Start of SOURCE DATA
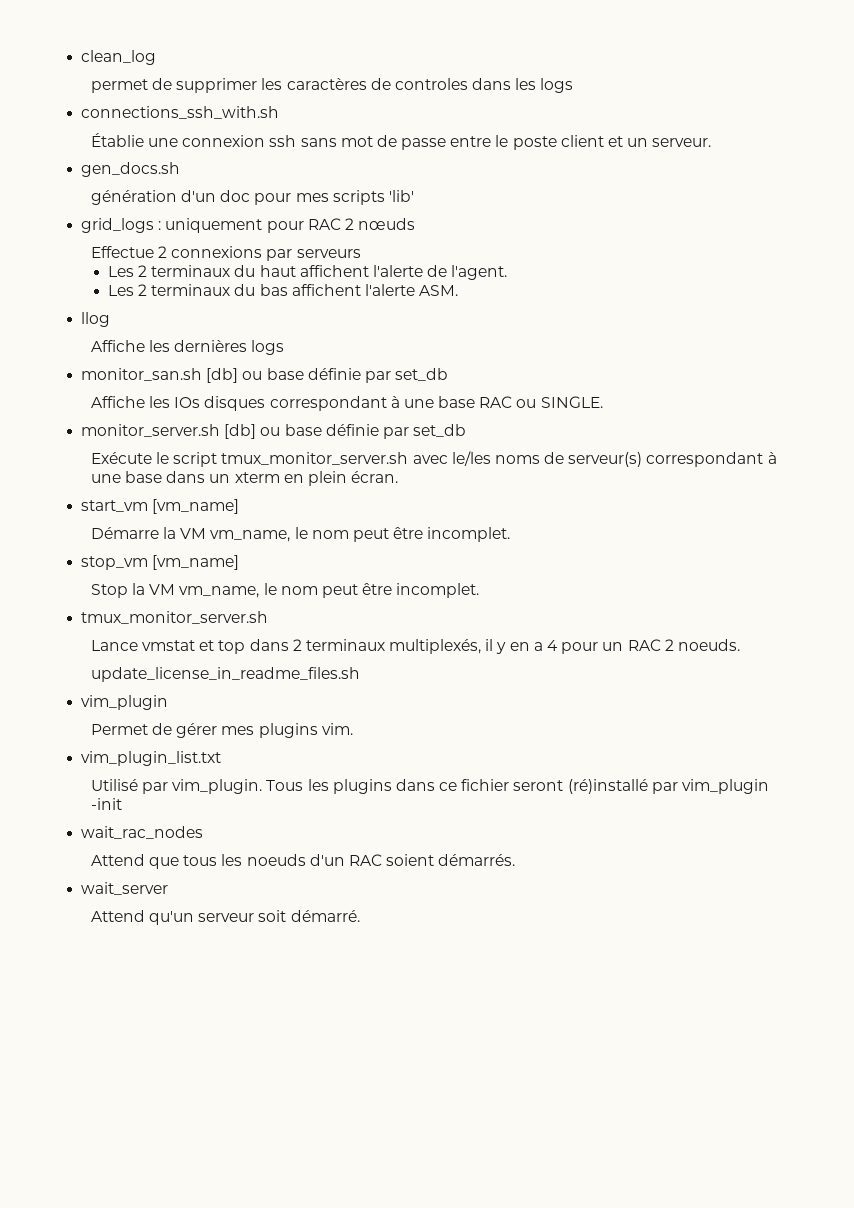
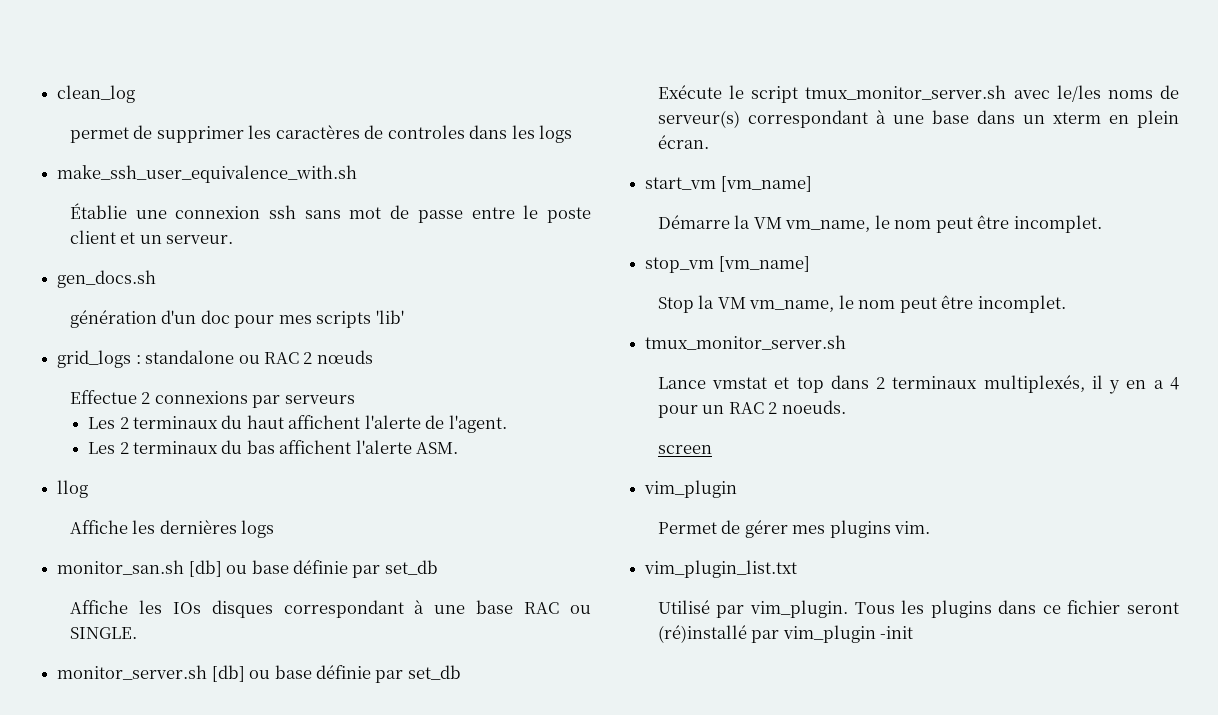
[81,106,280,119] connections_ssh_with.sh -> [57,165,358,183] make_ssh_user_equivalence_with.sh
[165,218,304,233] uniquement pour -> [145,350,260,364] standalone ou
[90,667,360,682] update_license_in_readme_files.sh -> [657,445,712,454] screen
[81,826,204,839] [90,854,516,869] [81,882,169,895] [90,910,360,925] // wait_rac_nodes // Attend que tous les noeuds d'un RAC soient démarrés. // wait_server // Attend qu'un serveur soit démarré. -> (914, 632) none

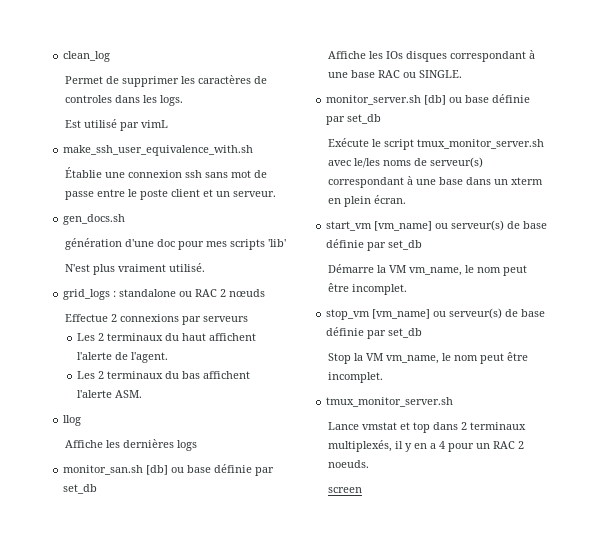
[69,127,129,143] permet -> [64,76,103,84] Permet
[539,125,573,143] logs -> [159,95,183,106] [64,119,168,131] logs. // Est utilisé par vimL
[161,310,197,324] d'un -> [124,239,154,247] d'une
(404, 317) none -> [64,263,205,275] // N'est plus vraiment utilisé.
(812, 184) none -> [435,220,548,231] [326,239,423,251] ou serveur(s) de base définie par set_db
(810, 264) none -> [433,308,546,319] [326,327,423,339] ou serveur(s) de base définie par set_db
[644,480,738,498] [657,520,931,538] [644,560,798,578] [657,600,1179,618] [657,625,914,643] // vim_plugin // Permet de gérer mes plugins vim. // vim_plugin_list.txt // Utilisé par vim_plugin. Tous les plugins dans ce fichier seront (ré)installé par vim_plugin -init -> (362, 490) none

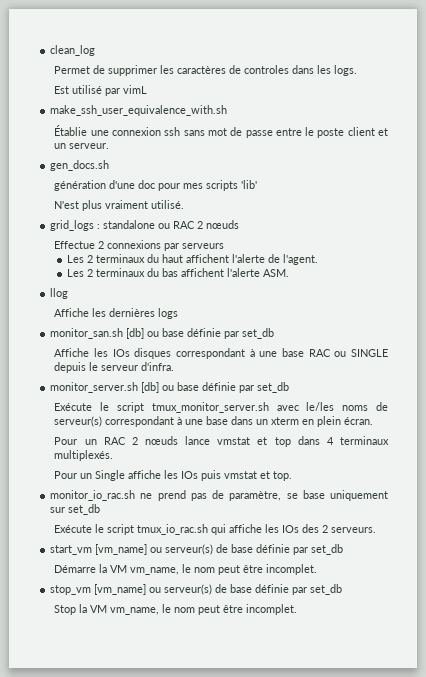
[418,70,462,78] SINGLE. -> [350,349,388,357] [54,362,175,373] SINGLE depuis le serveur d'infra.
(406, 199) none -> [54,436,389,447] [54,450,114,461] [54,470,293,481] [50,490,389,501] [50,504,101,515] [54,524,377,535] // Pour un RAC 2 nœuds lance vmstat et top dans 4 terminaux multiplexés. // Pour un Single affiche les IOs puis vmstat et top. // monitor_io_rac.sh ne prend pas de paramètre, se base uniquement sur set_db // Exécute le script tmux_io_rac.sh qui affiche les IOs des 2 serveurs.
[326,397,454,407] [327,422,526,433] [327,440,524,452] [327,460,369,468] [327,487,362,493] // tmux_monitor_server.sh // Lance vmstat et top dans 2 terminaux multiplexés, il y en a 4 pour un RAC 2 noeuds. // screen -> (298, 609) none

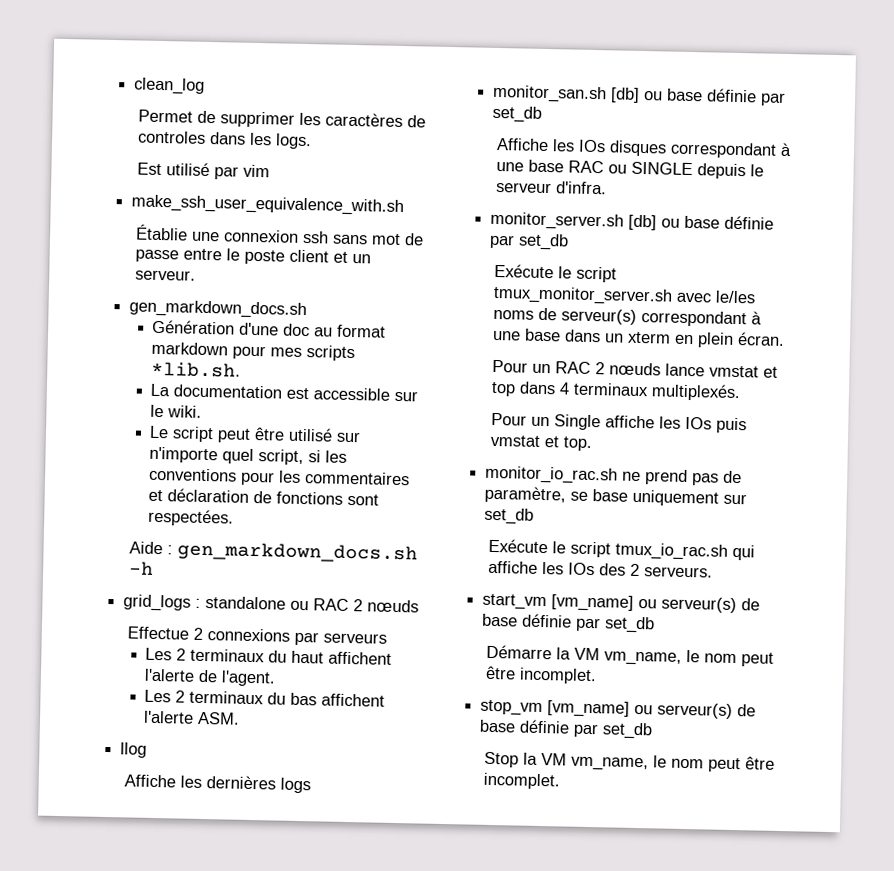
[123,85,148,94] vimL -> [243,164,271,178] vim
[50,160,110,171] [54,180,258,191] [54,200,185,211] gen_docs.sh // génération d'une doc pour mes scripts 'lib' // N'est plus vraiment utilisé. -> [129,299,308,320] [152,319,387,338] [151,341,356,362] [151,361,242,378] [150,383,419,402] [150,404,203,418] [149,425,362,443] [149,446,348,466] [149,467,411,486] [148,488,380,506] [148,508,235,527] [129,541,419,564] [129,561,155,575] gen_markdown_docs.sh // Génération d'une doc au format markdown pour mes scripts *lib.sh. // La documentation est accessible sur le wiki. // Le script peut être utilisé sur n'importe quel script, si les conventions pour les commentaires et déclaration de fonctions sont respectées. // Aide : gen_markdown_docs.sh -h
End of SOURCE DATA
● WORK ITEM:
Your job is to repeat every entry exactly, keeping all pictures out of the copy.

● ANSWER FOR THE TASK:
[81,106,280,119] connections_ssh_with.sh -> [57,165,358,183] make_ssh_user_equivalence_with.sh
[165,218,304,233] uniquement pour -> [145,350,260,364] standalone ou
[90,667,360,682] update_license_in_readme_files.sh -> [657,445,712,454] screen
[81,826,204,839] [90,854,516,869] [81,882,169,895] [90,910,360,925] // wait_rac_nodes // Attend que tous les noeuds d'un RAC soient démarrés. // wait_server // Attend qu'un serveur soit démarré. -> (914, 632) none

[69,127,129,143] permet -> [64,76,103,84] Permet
[539,125,573,143] logs -> [159,95,183,106] [64,119,168,131] logs. // Est utilisé par vimL
[161,310,197,324] d'un -> [124,239,154,247] d'une
(404, 317) none -> [64,263,205,275] // N'est plus vraiment utilisé.
(812, 184) none -> [435,220,548,231] [326,239,423,251] ou serveur(s) de base définie par set_db
(810, 264) none -> [433,308,546,319] [326,327,423,339] ou serveur(s) de base définie par set_db
[644,480,738,498] [657,520,931,538] [644,560,798,578] [657,600,1179,618] [657,625,914,643] // vim_plugin // Permet de gérer mes plugins vim. // vim_plugin_list.txt // Utilisé par vim_plugin. Tous les plugins dans ce fichier seront (ré)installé par vim_plugin -init -> (362, 490) none

[418,70,462,78] SINGLE. -> [350,349,388,357] [54,362,175,373] SINGLE depuis le serveur d'infra.
(406, 199) none -> [54,436,389,447] [54,450,114,461] [54,470,293,481] [50,490,389,501] [50,504,101,515] [54,524,377,535] // Pour un RAC 2 nœuds lance vmstat et top dans 4 terminaux multiplexés. // Pour un Single affiche les IOs puis vmstat et top. // monitor_io_rac.sh ne prend pas de paramètre, se base uniquement sur set_db // Exécute le script tmux_io_rac.sh qui affiche les IOs des 2 serveurs.
[326,397,454,407] [327,422,526,433] [327,440,524,452] [327,460,369,468] [327,487,362,493] // tmux_monitor_server.sh // Lance vmstat et top dans 2 terminaux multiplexés, il y en a 4 pour un RAC 2 noeuds. // screen -> (298, 609) none

[123,85,148,94] vimL -> [243,164,271,178] vim
[50,160,110,171] [54,180,258,191] [54,200,185,211] gen_docs.sh // génération d'une doc pour mes scripts 'lib' // N'est plus vraiment utilisé. -> [129,299,308,320] [152,319,387,338] [151,341,356,362] [151,361,242,378] [150,383,419,402] [150,404,203,418] [149,425,362,443] [149,446,348,466] [149,467,411,486] [148,488,380,506] [148,508,235,527] [129,541,419,564] [129,561,155,575] gen_markdown_docs.sh // Génération d'une doc au format markdown pour mes scripts *lib.sh. // La documentation est accessible sur le wiki. // Le script peut être utilisé sur n'importe quel script, si les conventions pour les commentaires et déclaration de fonctions sont respectées. // Aide : gen_markdown_docs.sh -h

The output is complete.